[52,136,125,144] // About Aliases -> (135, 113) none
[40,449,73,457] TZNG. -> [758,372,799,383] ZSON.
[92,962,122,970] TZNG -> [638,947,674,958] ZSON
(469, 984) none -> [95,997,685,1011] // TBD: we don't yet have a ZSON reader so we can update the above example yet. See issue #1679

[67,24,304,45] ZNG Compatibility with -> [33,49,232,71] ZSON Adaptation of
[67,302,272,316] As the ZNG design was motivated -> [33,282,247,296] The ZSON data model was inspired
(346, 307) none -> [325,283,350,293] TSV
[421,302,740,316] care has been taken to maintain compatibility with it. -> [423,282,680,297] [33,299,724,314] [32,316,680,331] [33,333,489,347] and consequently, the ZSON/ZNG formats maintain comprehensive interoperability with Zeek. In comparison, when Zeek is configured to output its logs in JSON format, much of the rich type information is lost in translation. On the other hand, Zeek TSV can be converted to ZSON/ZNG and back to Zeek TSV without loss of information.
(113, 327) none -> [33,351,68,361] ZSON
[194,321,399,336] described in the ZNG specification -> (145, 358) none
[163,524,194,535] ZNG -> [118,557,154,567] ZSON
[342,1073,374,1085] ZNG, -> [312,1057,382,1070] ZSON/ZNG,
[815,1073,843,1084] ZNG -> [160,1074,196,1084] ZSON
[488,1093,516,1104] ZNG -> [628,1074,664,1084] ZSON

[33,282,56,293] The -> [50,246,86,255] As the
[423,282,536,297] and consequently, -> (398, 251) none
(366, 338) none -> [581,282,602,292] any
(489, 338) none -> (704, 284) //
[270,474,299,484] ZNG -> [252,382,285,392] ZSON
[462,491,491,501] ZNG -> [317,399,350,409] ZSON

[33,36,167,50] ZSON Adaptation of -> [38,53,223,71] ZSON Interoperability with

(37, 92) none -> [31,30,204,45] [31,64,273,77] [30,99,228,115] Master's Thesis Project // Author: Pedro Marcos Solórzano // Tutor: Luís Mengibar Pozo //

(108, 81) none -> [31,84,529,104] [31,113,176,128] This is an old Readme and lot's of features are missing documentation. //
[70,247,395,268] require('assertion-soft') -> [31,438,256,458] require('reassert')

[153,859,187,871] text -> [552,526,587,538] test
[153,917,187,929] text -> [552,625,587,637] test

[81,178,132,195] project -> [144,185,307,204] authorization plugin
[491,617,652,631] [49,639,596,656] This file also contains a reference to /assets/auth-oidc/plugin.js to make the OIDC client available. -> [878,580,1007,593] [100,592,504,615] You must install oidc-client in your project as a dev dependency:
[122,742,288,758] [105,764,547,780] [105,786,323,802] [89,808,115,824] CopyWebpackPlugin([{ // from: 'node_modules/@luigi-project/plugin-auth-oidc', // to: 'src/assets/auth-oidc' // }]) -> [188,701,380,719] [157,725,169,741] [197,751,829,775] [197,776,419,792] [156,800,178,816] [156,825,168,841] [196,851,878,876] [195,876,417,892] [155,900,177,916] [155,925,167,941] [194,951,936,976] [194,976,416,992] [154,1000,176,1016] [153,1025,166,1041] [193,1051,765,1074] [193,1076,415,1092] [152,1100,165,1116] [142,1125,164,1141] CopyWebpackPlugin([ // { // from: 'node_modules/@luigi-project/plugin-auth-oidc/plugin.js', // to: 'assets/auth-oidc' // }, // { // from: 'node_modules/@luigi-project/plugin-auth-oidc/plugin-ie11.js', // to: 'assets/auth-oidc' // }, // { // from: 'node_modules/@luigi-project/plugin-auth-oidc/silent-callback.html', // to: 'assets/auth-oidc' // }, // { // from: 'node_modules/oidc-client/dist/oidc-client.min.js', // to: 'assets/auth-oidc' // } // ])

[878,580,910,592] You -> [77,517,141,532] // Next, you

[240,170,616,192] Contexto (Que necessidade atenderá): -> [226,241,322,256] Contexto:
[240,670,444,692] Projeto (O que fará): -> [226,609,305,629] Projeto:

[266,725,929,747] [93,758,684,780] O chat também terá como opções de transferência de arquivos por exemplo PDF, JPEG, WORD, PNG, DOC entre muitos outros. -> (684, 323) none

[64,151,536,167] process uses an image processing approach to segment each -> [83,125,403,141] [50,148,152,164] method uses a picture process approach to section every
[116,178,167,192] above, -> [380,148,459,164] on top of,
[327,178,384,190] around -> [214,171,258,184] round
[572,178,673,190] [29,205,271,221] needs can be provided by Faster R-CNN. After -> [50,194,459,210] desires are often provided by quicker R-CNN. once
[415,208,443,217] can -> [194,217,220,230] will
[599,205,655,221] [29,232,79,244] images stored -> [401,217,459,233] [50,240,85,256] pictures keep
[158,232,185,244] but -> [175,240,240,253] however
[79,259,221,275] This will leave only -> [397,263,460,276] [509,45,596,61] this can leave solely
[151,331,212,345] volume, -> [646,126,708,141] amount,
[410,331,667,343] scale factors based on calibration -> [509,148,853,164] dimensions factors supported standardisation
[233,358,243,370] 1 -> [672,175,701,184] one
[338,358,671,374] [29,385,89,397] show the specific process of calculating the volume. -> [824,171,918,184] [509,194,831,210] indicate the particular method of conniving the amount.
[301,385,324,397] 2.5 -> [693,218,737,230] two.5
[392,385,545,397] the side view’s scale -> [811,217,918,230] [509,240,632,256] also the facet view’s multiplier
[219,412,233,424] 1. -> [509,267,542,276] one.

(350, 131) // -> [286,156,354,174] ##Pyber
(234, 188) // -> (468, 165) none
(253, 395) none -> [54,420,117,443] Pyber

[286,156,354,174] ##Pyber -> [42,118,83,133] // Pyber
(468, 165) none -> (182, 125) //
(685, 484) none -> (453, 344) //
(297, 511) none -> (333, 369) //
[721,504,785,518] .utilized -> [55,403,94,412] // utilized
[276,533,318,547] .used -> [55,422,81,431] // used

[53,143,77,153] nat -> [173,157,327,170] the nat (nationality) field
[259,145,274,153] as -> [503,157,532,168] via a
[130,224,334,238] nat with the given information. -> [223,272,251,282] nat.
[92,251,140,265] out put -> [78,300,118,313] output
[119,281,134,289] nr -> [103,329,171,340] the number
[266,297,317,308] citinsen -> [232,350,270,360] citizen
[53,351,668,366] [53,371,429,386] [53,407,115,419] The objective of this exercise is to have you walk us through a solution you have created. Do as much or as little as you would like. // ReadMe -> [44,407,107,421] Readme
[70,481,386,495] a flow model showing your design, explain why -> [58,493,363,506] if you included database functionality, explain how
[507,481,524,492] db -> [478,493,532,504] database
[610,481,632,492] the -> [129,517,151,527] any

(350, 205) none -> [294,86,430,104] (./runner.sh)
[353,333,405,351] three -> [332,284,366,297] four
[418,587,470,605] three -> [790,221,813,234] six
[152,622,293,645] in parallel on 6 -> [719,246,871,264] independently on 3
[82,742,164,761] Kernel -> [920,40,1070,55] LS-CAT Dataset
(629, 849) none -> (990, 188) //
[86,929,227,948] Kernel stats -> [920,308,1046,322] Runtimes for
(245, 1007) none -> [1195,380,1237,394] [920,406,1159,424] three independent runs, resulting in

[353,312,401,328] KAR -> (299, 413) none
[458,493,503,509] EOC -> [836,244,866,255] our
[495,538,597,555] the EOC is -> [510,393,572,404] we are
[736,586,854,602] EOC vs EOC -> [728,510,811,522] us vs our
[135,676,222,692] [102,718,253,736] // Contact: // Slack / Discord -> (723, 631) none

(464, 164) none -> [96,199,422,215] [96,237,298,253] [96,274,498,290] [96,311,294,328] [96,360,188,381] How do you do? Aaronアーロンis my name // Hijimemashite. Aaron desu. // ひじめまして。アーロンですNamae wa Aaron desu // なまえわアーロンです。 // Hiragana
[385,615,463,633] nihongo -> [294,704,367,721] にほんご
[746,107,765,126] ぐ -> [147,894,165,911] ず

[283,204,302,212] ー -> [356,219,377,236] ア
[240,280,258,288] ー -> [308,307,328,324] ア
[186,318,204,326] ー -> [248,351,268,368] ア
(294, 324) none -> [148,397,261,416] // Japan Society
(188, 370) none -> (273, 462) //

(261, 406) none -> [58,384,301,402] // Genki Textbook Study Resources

########

(Exercise instructions)
Your answer should be the exact lines above from the one with "[353,333,405,351] three ->" through the one with "[736,586,854,602] EOC vs", both included, and nothing besides.

(Solution for this exercise)
[353,333,405,351] three -> [332,284,366,297] four
[418,587,470,605] three -> [790,221,813,234] six
[152,622,293,645] in parallel on 6 -> [719,246,871,264] independently on 3
[82,742,164,761] Kernel -> [920,40,1070,55] LS-CAT Dataset
(629, 849) none -> (990, 188) //
[86,929,227,948] Kernel stats -> [920,308,1046,322] Runtimes for
(245, 1007) none -> [1195,380,1237,394] [920,406,1159,424] three independent runs, resulting in

[353,312,401,328] KAR -> (299, 413) none
[458,493,503,509] EOC -> [836,244,866,255] our
[495,538,597,555] the EOC is -> [510,393,572,404] we are
[736,586,854,602] EOC vs EOC -> [728,510,811,522] us vs our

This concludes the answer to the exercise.